Five-Star Service Still About Engagement
As GM at Stein Eriksen Lodge in Park City, Utah, Dan Flick was in charge when the Mobil Travel Guide raised the hotel’s rating to five stars in 2008. Maintaining that standard requires a lot more than resting on laurels, Flick said when I caught up with him this week.
“It certainly has become more challenging," he says. "Forbes has branched out into more of a global system. And as they continue to grow, along with that, the standards continue to elevate, because obviously it’s not their goal, as they continue to expand, to have 400 or 500 five-star hotels. That would dilute the rating, so it’s more challenging, because what was once a certain minimum continues to rise from year to year.

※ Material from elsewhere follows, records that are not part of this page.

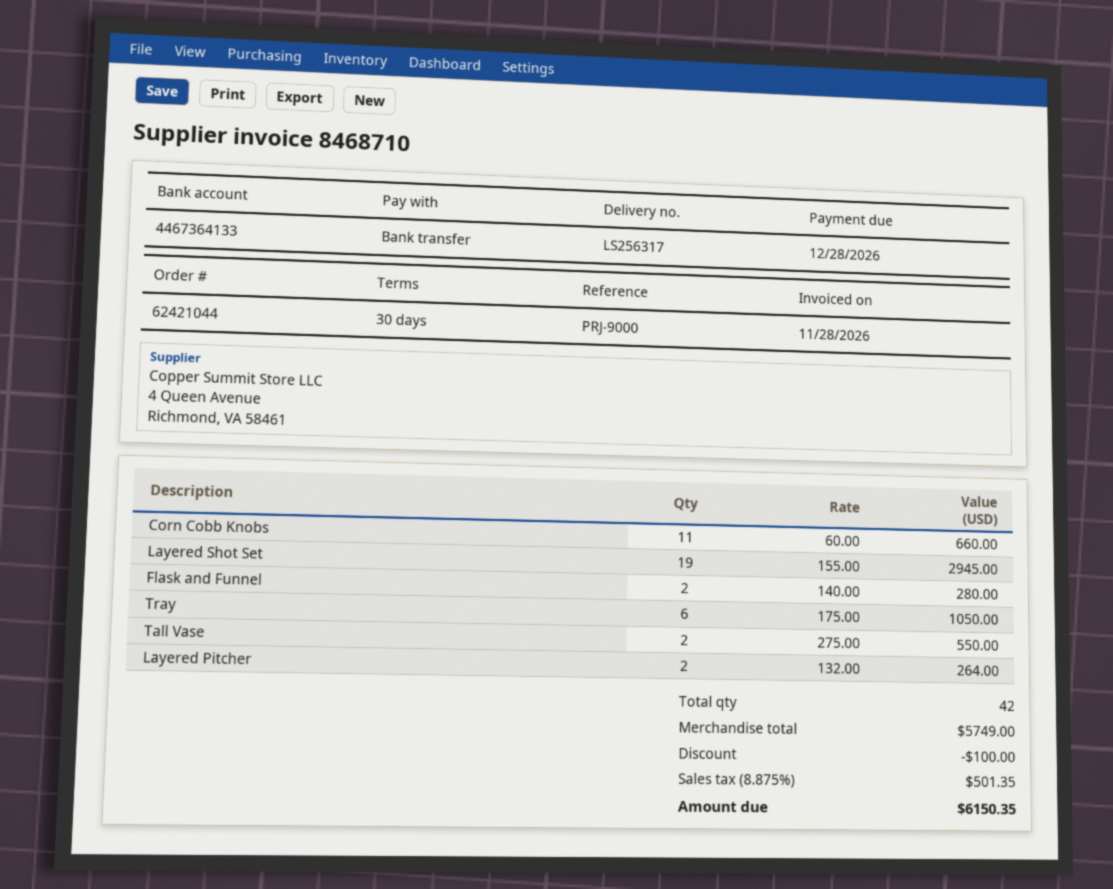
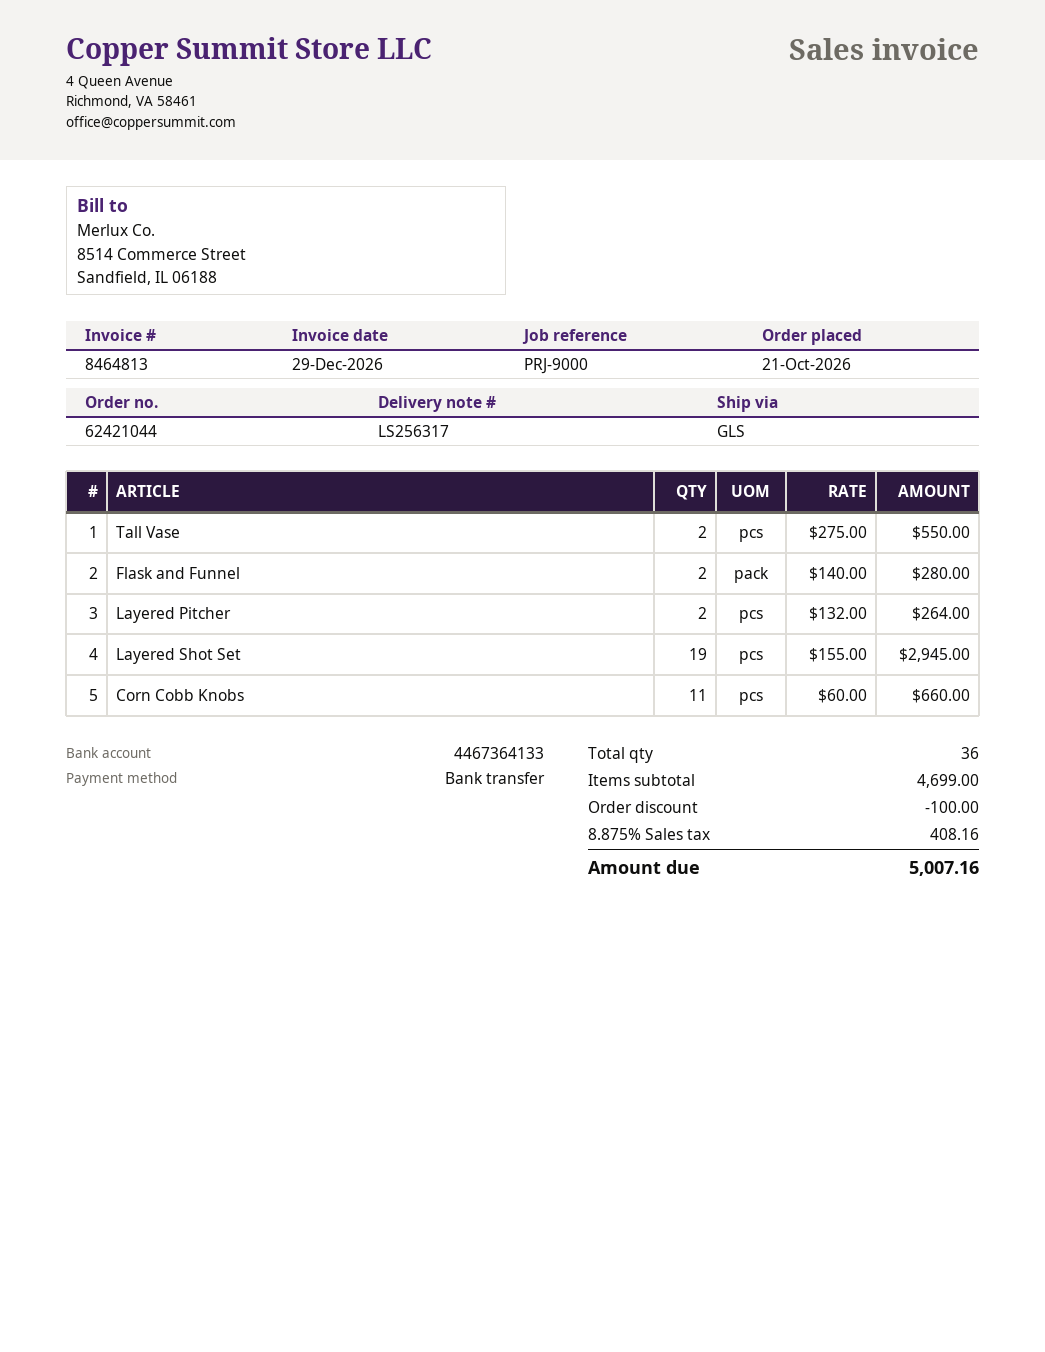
invoice number: 8468710 -> 8464813
invoice date: 2026-11-28 -> 2026-12-29
Tray: 6 x 175.00 = 1050.00 -> none
total quantity: 42 -> 36
subtotal: 5749.00 -> 4699.00
tax: 8.875% = 501.35 -> 8.875% = 408.16
total: 6150.35 -> 5007.16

“The biggest challenge for us is, once you get to the top of the mountain, as we did in 2008, is to make sure complacency doesn’t creep in—making sure that our staff and operations consistently focus on standards but also challenge themselves.”
One area of service that has morphed and changed with guest desires over the last several years is room service. It remains a high-service standard at the five-star level, though even in-room dining has seen slight tweaks with the times.

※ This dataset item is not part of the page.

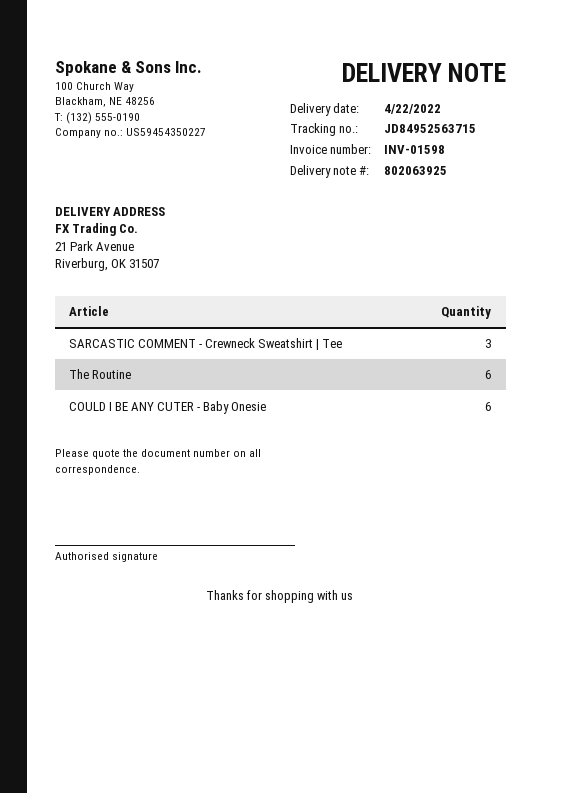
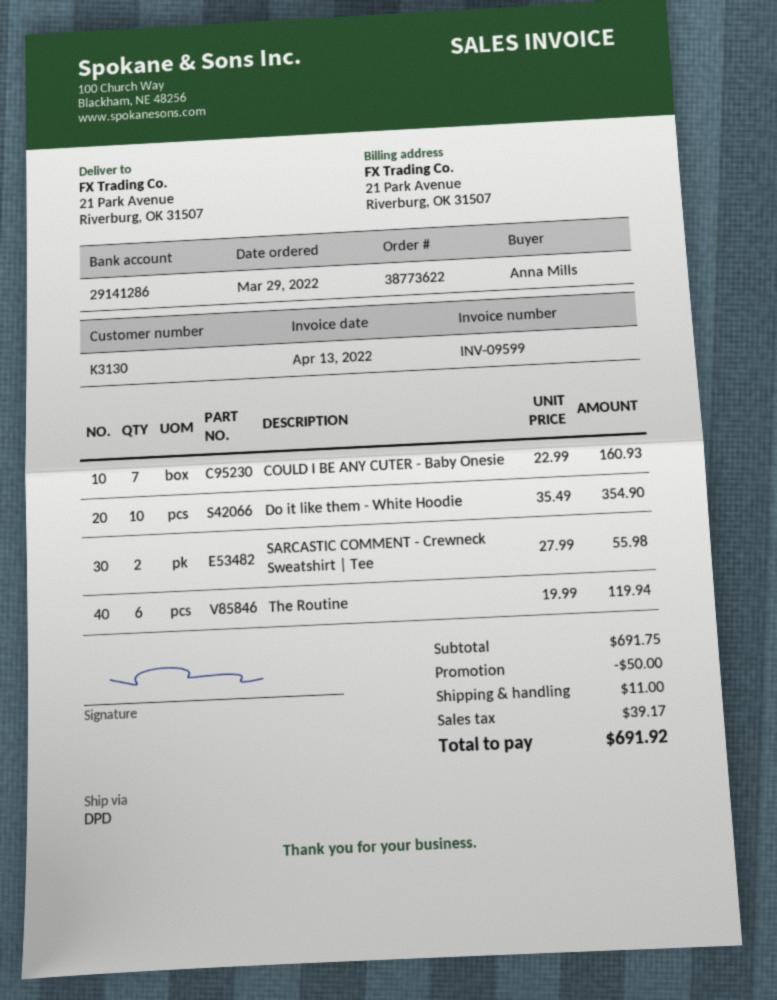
invoice number: INV-01598 -> INV-09599
SARCASTIC COMMENT - Crewneck Sweatshirt | Tee: 3 -> 2
COULD I BE ANY CUTER - Baby Onesie: 6 -> 7
Do it like them - White Hoodie: none -> 10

“I think the standards and expectations, at least from Forbes’s perspective, have remained static over the years," says Flick. "There are certain elements, such as using the guest’s name, smiling, engaging the guest. But the overall perception hasn’t changed. In the industry itself, in the luxury segment, the one thing that has changed is that technology has become a vital component. When iPads first came into the marketplace as they relate to room service, there were glitches, and some thought it took away personal engagement, but my experience is that over the last year or two, hotels have refined that. You don’t have have the personal engagement over the phone making an order, but the engagement happens when they deliver the food.”